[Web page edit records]

++++++++++++++++++++

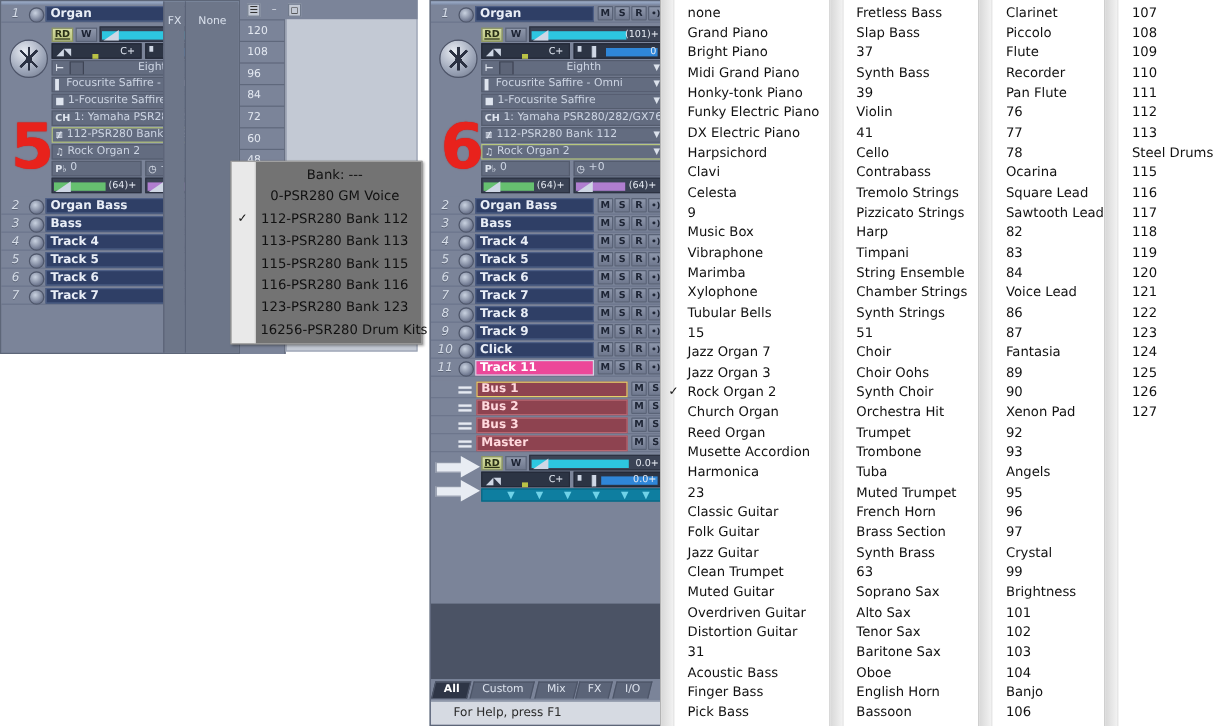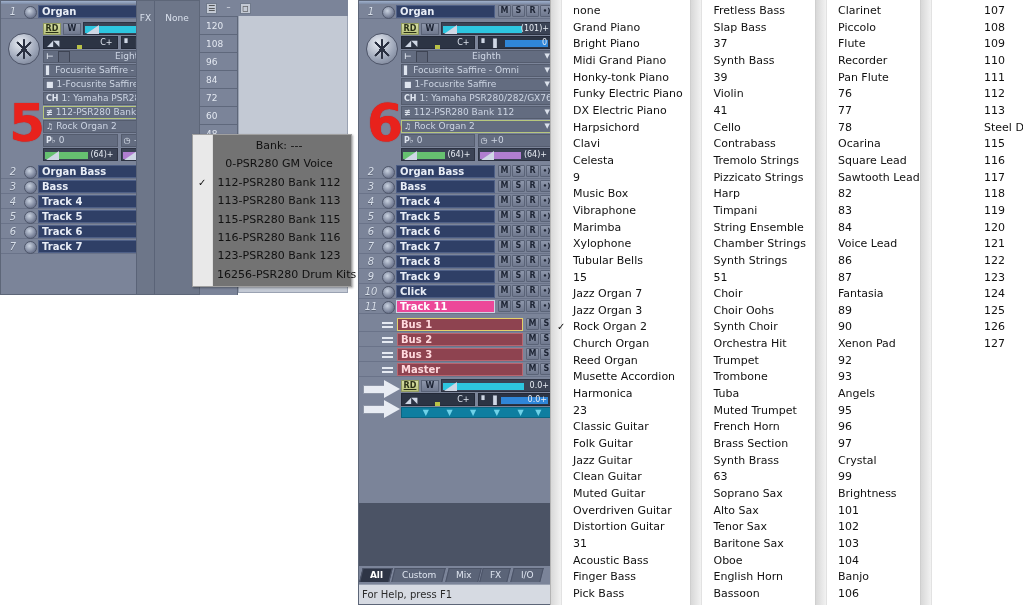--- a/index.html
+++ b/index.html
@@ -231,40 +231,40 @@
   .icol ul{ list-style:none;margin:0;padding:3px 0 0 0; position:relative;}
   .icol li{
     position:relative; padding:0 6px 0 22px;
     font-size:11px; line-height:16.65px; color:#111; white-space:nowrap;
     font-family:"DejaVu Sans","Liberation Sans",sans-serif;
   }
   .icol li .chk{ position:absolute; left:6px; top:0px; font-size:10px; }
   .icol.c1{ width:140px; }
   .icol.c2{ width:125px; }
   .icol.c3{ width:105px; }
-  .icol.c4{ width:103px;padding-left:41px; }
+  .icol.c4{ width:103px; }
   .icol + .icol{ border-left:1px solid #cfcfcf; }
 
   
   .tabs{
     position:absolute; left:0; bottom:22px; width:198px; height:16px;
     background:#7b8499; display:flex; align-items:flex-end; padding-left:2px;
   }
   .tab{
     height:14px; background:#5b6478; border:1px solid #4c5467;
     border-bottom:none; color:#dde3ee; font-size:9px;
     padding:0 7px 0 8px; line-height:13px;
     transform: skewX(-14deg); margin-right:2px;
   }
   .tab > span{ display:inline-block; transform: skewX(14deg); }
   .tab.active{ background:#2e3546; color:#ffffff; font-weight:bold; }
   .statusbar{
     position:absolute; left:0; bottom:0; width:198px; height:20px;
     background:#d6dae2; border-top:1px solid #9aa2b2;
-    color:#2b2b2b; font-size:10px; line-height:20px; padding-left:3px;
+    color:#2b2b2b; font-size:10px; line-height:20px; padding-left:19px;
     font-family:"DejaVu Sans","Liberation Sans",sans-serif;
   }
   .emptyarea{
     position:absolute; left:0; bottom:38px; width:198px; height:63px;
     background:#4b5365;
   }
   .bigarrow{
     position:absolute; left:4px; width:38px; height:17px;
   }
   .bigarrow .shaft{
@@ -852,21 +852,21 @@
           <li><span>Jazz Organ 3</span></li>
           <li><span class="chk">✓</span><span>Rock Organ 2</span></li>
           <li><span>Church Organ</span></li>
           <li><span>Reed Organ</span></li>
           <li><span>Musette Accordion</span></li>
           <li><span>Harmonica</span></li>
           <li><span>23</span></li>
           <li><span>Classic Guitar</span></li>
           <li><span>Folk Guitar</span></li>
           <li><span>Jazz Guitar</span></li>
-          <li><span>Clean Guitar</span></li>
+          <li><span>Clean Trumpet</span></li>
           <li><span>Muted Guitar</span></li>
           <li><span>Overdriven Guitar</span></li>
           <li><span>Distortion Guitar</span></li>
           <li><span>31</span></li>
           <li><span>Acoustic Bass</span></li>
           <li><span>Finger Bass</span></li>
           <li><span>Pick Bass</span></li>
         </ul>
       </div>
       <div class="icol c2">

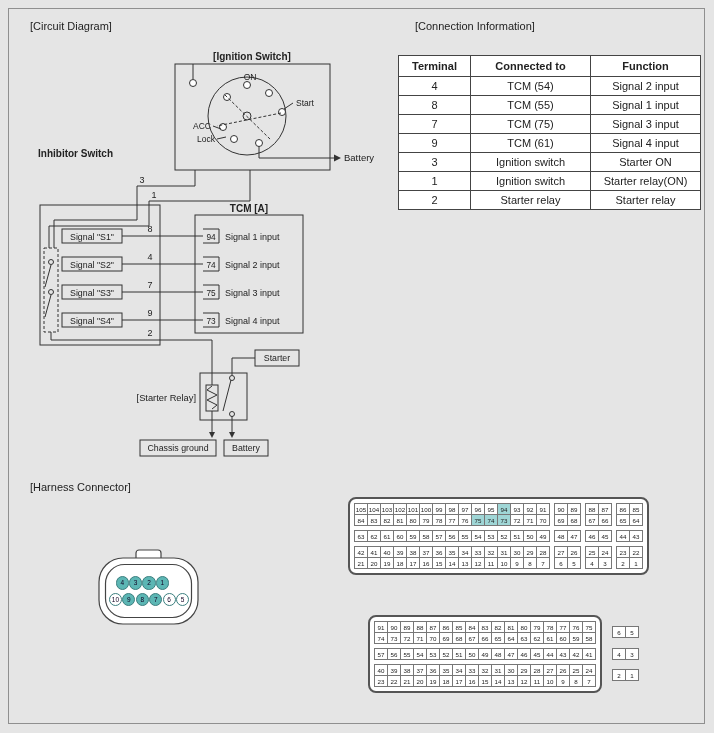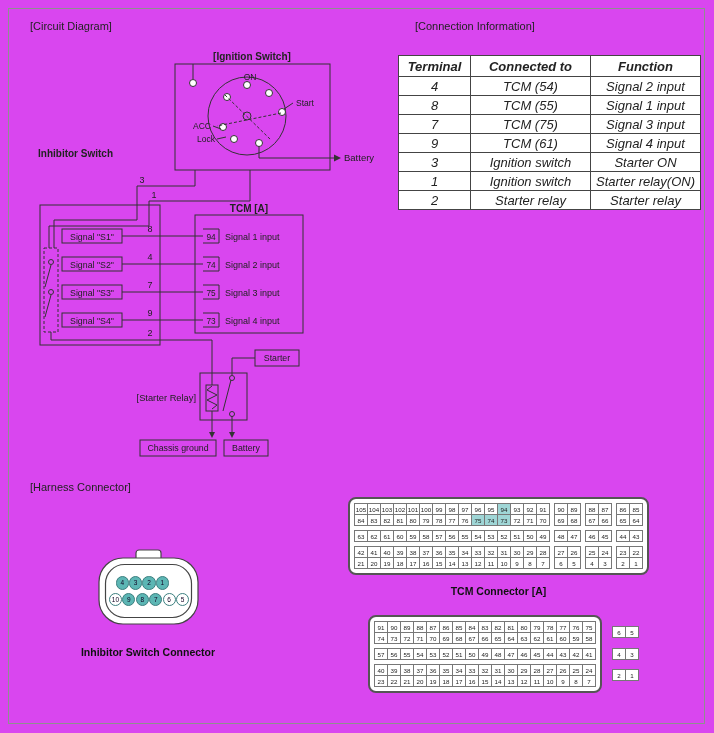--- a/index.html
+++ b/index.html
@@ -1,22 +1,22 @@
 <!DOCTYPE html>
 <html style="--hl: #9fd6d6; --pin: #5cb6b4;"><head>
 <meta charset="utf-8">
 <style>
   * { margin:0; padding:0; box-sizing:border-box; }
   html,body { width:714px; height:733px; background:#fff; font-family:"Liberation Sans","DejaVu Sans",sans-serif; color:#222; }
-  .page { position:absolute; left:0; top:0; width:714px; height:733px; background:#d946ef; overflow:hidden; }
+  .page { position:absolute; left:0; top:0; width:714px; height:733px; background:#e5e5e5; overflow:hidden; }
   .frame { position:absolute; left:8px; top:8px; width:697px; height:716px; border:1px solid #8f8f8f; }
   .abs { position:absolute; }
   .section-label { font-size:11px; color:#222; }
   
-  table.conn-info { border-collapse:collapse; font-size:13px; background:#fff;font-style:italic; }
+  table.conn-info { border-collapse:collapse; font-size:11px; background:#fff; }
   table.conn-info th { border:1px solid #444; font-weight:bold; height:21px; padding:0 4px; text-align:center; }
   table.conn-info td { border:1px solid #444; height:19px; padding:0 4px; text-align:center; }
   table.conn-info th:nth-child(1), table.conn-info td:nth-child(1) { width:72px; }
   table.conn-info th:nth-child(2), table.conn-info td:nth-child(2) { width:120px; }
   table.conn-info th:nth-child(3), table.conn-info td:nth-child(3) { width:110px; }
   
   .connector-box { border:2px solid #555; border-radius:8px; padding:4px; background:#fff; display:flex; flex-direction:column; }
   .connector-mini { display:flex; flex-direction:column; }
   .conn-row { display:flex; }
   .conn-row + .conn-row { margin-top:-1px; }
@@ -205,21 +205,20 @@
         <div class="pin-circle hl" style="left: 57.4px; top: 31.4px;">2</div>
         <div class="pin-circle hl" style="left: 70.8px; top: 31.4px;">1</div>
         <div class="pin-circle" style="left: 23.9px; top: 47.9px;">10</div>
         <div class="pin-circle hl" style="left: 37.3px; top: 47.9px;">9</div>
         <div class="pin-circle hl" style="left: 50.7px; top: 47.9px;">8</div>
         <div class="pin-circle hl" style="left: 64.1px; top: 47.9px;">7</div>
         <div class="pin-circle" style="left: 77.5px; top: 47.9px;">6</div>
         <div class="pin-circle" style="left: 90.9px; top: 47.9px;">5</div>
       </div>
   </div>
-  <div class="abs conn-title" style="left:59px; top:646px; width:178px;">Inhibitor Switch Connector</div>
 
   <div class="abs connector-box" style="left:348px; top:497px; width:301px;">
       <div class="conn-row">
         <div class="conn-seg">
           <div class="conn-cell">105</div>
           <div class="conn-cell">104</div>
           <div class="conn-cell">103</div>
           <div class="conn-cell">102</div>
           <div class="conn-cell">101</div>
           <div class="conn-cell">100</div>
@@ -364,21 +363,20 @@
         <div class="conn-seg">
           <div class="conn-cell">4</div>
           <div class="conn-cell">3</div>
         </div>
         <div class="conn-seg">
           <div class="conn-cell">2</div>
           <div class="conn-cell">1</div>
         </div>
       </div>
     </div>
-  <div class="abs conn-title" style="left:348px; top:585px; width:301px;">TCM Connector [A]</div>
 
   <div class="abs" style="left:368px; top:615px; width:275px; height:82px;">
     <div class="connector-box" style="width:234px;">
         <div class="conn-row">
           <div class="conn-seg">
             <div class="conn-cell">91</div>
             <div class="conn-cell">90</div>
             <div class="conn-cell">89</div>
             <div class="conn-cell">88</div>
             <div class="conn-cell">87</div>

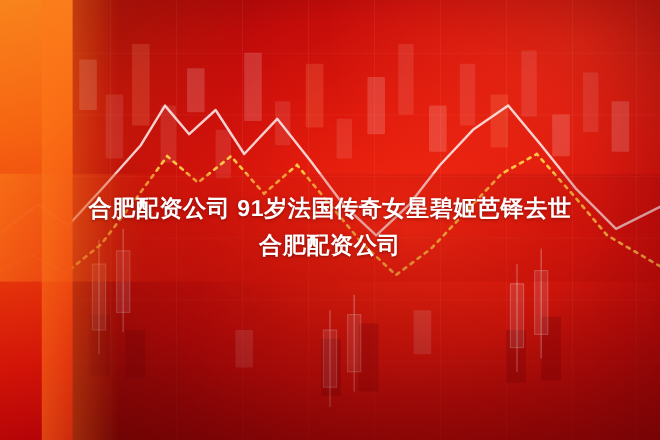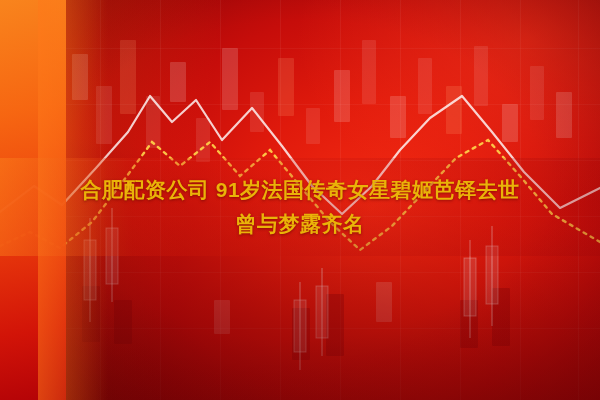--- a/index.html
+++ b/index.html
@@ -114,21 +114,21 @@
     position: absolute;
     left: 0;
     top: 158px;
     width: 600px;
     height: 98px;
     display: flex;
     flex-direction: column;
     align-items: center;
     justify-content: center;
     gap: 8px;
-    color: #eab308;
+    color: #ffffff;
     font-size: 21px;
     font-weight: bold;
     letter-spacing: 0.5px;
     line-height: 1.25;
     text-shadow: 0 1px 3px rgba(80,0,0,0.55);
   }
   .headline .line2 { font-size: 21px; }
 </style>
 </head>
 <body>
@@ -215,16 +215,16 @@
 
   <div class="bg-dark-bottom"></div>
   <div class="bg-vignette"></div>
 
   <div class="left-panel"></div>
   <div class="left-panel-glow"></div>
 
   <div class="headline-band"></div>
   <div class="headline">
     <div class="line1">合肥配资公司 91岁法国传奇女星碧姬芭铎去世</div>
-    <div class="line2">曾与梦露齐名</div>
+    <div class="line2">合肥配资公司</div>
   </div>
 
 </div>
 
 </body></html>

++++++++++++++++++++

[Your assignment]: Only the text of the records belongs in the answer; reproduce it verbatim, with no pictures.

[Answer box]:
--- a/index.html
+++ b/index.html
@@ -231,40 +231,40 @@
   .icol ul{ list-style:none;margin:0;padding:3px 0 0 0; position:relative;}
   .icol li{
     position:relative; padding:0 6px 0 22px;
     font-size:11px; line-height:16.65px; color:#111; white-space:nowrap;
     font-family:"DejaVu Sans","Liberation Sans",sans-serif;
   }
   .icol li .chk{ position:absolute; left:6px; top:0px; font-size:10px; }
   .icol.c1{ width:140px; }
   .icol.c2{ width:125px; }
   .icol.c3{ width:105px; }
-  .icol.c4{ width:103px;padding-left:41px; }
+  .icol.c4{ width:103px; }
   .icol + .icol{ border-left:1px solid #cfcfcf; }
 
   
   .tabs{
     position:absolute; left:0; bottom:22px; width:198px; height:16px;
     background:#7b8499; display:flex; align-items:flex-end; padding-left:2px;
   }
   .tab{
     height:14px; background:#5b6478; border:1px solid #4c5467;
     border-bottom:none; color:#dde3ee; font-size:9px;
     padding:0 7px 0 8px; line-height:13px;
     transform: skewX(-14deg); margin-right:2px;
   }
   .tab > span{ display:inline-block; transform: skewX(14deg); }
   .tab.active{ background:#2e3546; color:#ffffff; font-weight:bold; }
   .statusbar{
     position:absolute; left:0; bottom:0; width:198px; height:20px;
     background:#d6dae2; border-top:1px solid #9aa2b2;
-    color:#2b2b2b; font-size:10px; line-height:20px; padding-left:3px;
+    color:#2b2b2b; font-size:10px; line-height:20px; padding-left:19px;
     font-family:"DejaVu Sans","Liberation Sans",sans-serif;
   }
   .emptyarea{
     position:absolute; left:0; bottom:38px; width:198px; height:63px;
     background:#4b5365;
   }
   .bigarrow{
     position:absolute; left:4px; width:38px; height:17px;
   }
   .bigarrow .shaft{
@@ -852,21 +852,21 @@
           <li><span>Jazz Organ 3</span></li>
           <li><span class="chk">✓</span><span>Rock Organ 2</span></li>
           <li><span>Church Organ</span></li>
           <li><span>Reed Organ</span></li>
           <li><span>Musette Accordion</span></li>
           <li><span>Harmonica</span></li>
           <li><span>23</span></li>
           <li><span>Classic Guitar</span></li>
           <li><span>Folk Guitar</span></li>
           <li><span>Jazz Guitar</span></li>
-          <li><span>Clean Guitar</span></li>
+          <li><span>Clean Trumpet</span></li>
           <li><span>Muted Guitar</span></li>
           <li><span>Overdriven Guitar</span></li>
           <li><span>Distortion Guitar</span></li>
           <li><span>31</span></li>
           <li><span>Acoustic Bass</span></li>
           <li><span>Finger Bass</span></li>
           <li><span>Pick Bass</span></li>
         </ul>
       </div>
       <div class="icol c2">

--- a/index.html
+++ b/index.html
@@ -1,22 +1,22 @@
 <!DOCTYPE html>
 <html style="--hl: #9fd6d6; --pin: #5cb6b4;"><head>
 <meta charset="utf-8">
 <style>
   * { margin:0; padding:0; box-sizing:border-box; }
   html,body { width:714px; height:733px; background:#fff; font-family:"Liberation Sans","DejaVu Sans",sans-serif; color:#222; }
-  .page { position:absolute; left:0; top:0; width:714px; height:733px; background:#d946ef; overflow:hidden; }
+  .page { position:absolute; left:0; top:0; width:714px; height:733px; background:#e5e5e5; overflow:hidden; }
   .frame { position:absolute; left:8px; top:8px; width:697px; height:716px; border:1px solid #8f8f8f; }
   .abs { position:absolute; }
   .section-label { font-size:11px; color:#222; }
   
-  table.conn-info { border-collapse:collapse; font-size:13px; background:#fff;font-style:italic; }
+  table.conn-info { border-collapse:collapse; font-size:11px; background:#fff; }
   table.conn-info th { border:1px solid #444; font-weight:bold; height:21px; padding:0 4px; text-align:center; }
   table.conn-info td { border:1px solid #444; height:19px; padding:0 4px; text-align:center; }
   table.conn-info th:nth-child(1), table.conn-info td:nth-child(1) { width:72px; }
   table.conn-info th:nth-child(2), table.conn-info td:nth-child(2) { width:120px; }
   table.conn-info th:nth-child(3), table.conn-info td:nth-child(3) { width:110px; }
   
   .connector-box { border:2px solid #555; border-radius:8px; padding:4px; background:#fff; display:flex; flex-direction:column; }
   .connector-mini { display:flex; flex-direction:column; }
   .conn-row { display:flex; }
   .conn-row + .conn-row { margin-top:-1px; }
@@ -205,21 +205,20 @@
         <div class="pin-circle hl" style="left: 57.4px; top: 31.4px;">2</div>
         <div class="pin-circle hl" style="left: 70.8px; top: 31.4px;">1</div>
         <div class="pin-circle" style="left: 23.9px; top: 47.9px;">10</div>
         <div class="pin-circle hl" style="left: 37.3px; top: 47.9px;">9</div>
         <div class="pin-circle hl" style="left: 50.7px; top: 47.9px;">8</div>
         <div class="pin-circle hl" style="left: 64.1px; top: 47.9px;">7</div>
         <div class="pin-circle" style="left: 77.5px; top: 47.9px;">6</div>
         <div class="pin-circle" style="left: 90.9px; top: 47.9px;">5</div>
       </div>
   </div>
-  <div class="abs conn-title" style="left:59px; top:646px; width:178px;">Inhibitor Switch Connector</div>
 
   <div class="abs connector-box" style="left:348px; top:497px; width:301px;">
       <div class="conn-row">
         <div class="conn-seg">
           <div class="conn-cell">105</div>
           <div class="conn-cell">104</div>
           <div class="conn-cell">103</div>
           <div class="conn-cell">102</div>
           <div class="conn-cell">101</div>
           <div class="conn-cell">100</div>
@@ -364,21 +363,20 @@
         <div class="conn-seg">
           <div class="conn-cell">4</div>
           <div class="conn-cell">3</div>
         </div>
         <div class="conn-seg">
           <div class="conn-cell">2</div>
           <div class="conn-cell">1</div>
         </div>
       </div>
     </div>
-  <div class="abs conn-title" style="left:348px; top:585px; width:301px;">TCM Connector [A]</div>
 
   <div class="abs" style="left:368px; top:615px; width:275px; height:82px;">
     <div class="connector-box" style="width:234px;">
         <div class="conn-row">
           <div class="conn-seg">
             <div class="conn-cell">91</div>
             <div class="conn-cell">90</div>
             <div class="conn-cell">89</div>
             <div class="conn-cell">88</div>
             <div class="conn-cell">87</div>

--- a/index.html
+++ b/index.html
@@ -114,21 +114,21 @@
     position: absolute;
     left: 0;
     top: 158px;
     width: 600px;
     height: 98px;
     display: flex;
     flex-direction: column;
     align-items: center;
     justify-content: center;
     gap: 8px;
-    color: #eab308;
+    color: #ffffff;
     font-size: 21px;
     font-weight: bold;
     letter-spacing: 0.5px;
     line-height: 1.25;
     text-shadow: 0 1px 3px rgba(80,0,0,0.55);
   }
   .headline .line2 { font-size: 21px; }
 </style>
 </head>
 <body>
@@ -215,16 +215,16 @@
 
   <div class="bg-dark-bottom"></div>
   <div class="bg-vignette"></div>
 
   <div class="left-panel"></div>
   <div class="left-panel-glow"></div>
 
   <div class="headline-band"></div>
   <div class="headline">
     <div class="line1">合肥配资公司 91岁法国传奇女星碧姬芭铎去世</div>
-    <div class="line2">曾与梦露齐名</div>
+    <div class="line2">合肥配资公司</div>
   </div>
 
 </div>
 
 </body></html>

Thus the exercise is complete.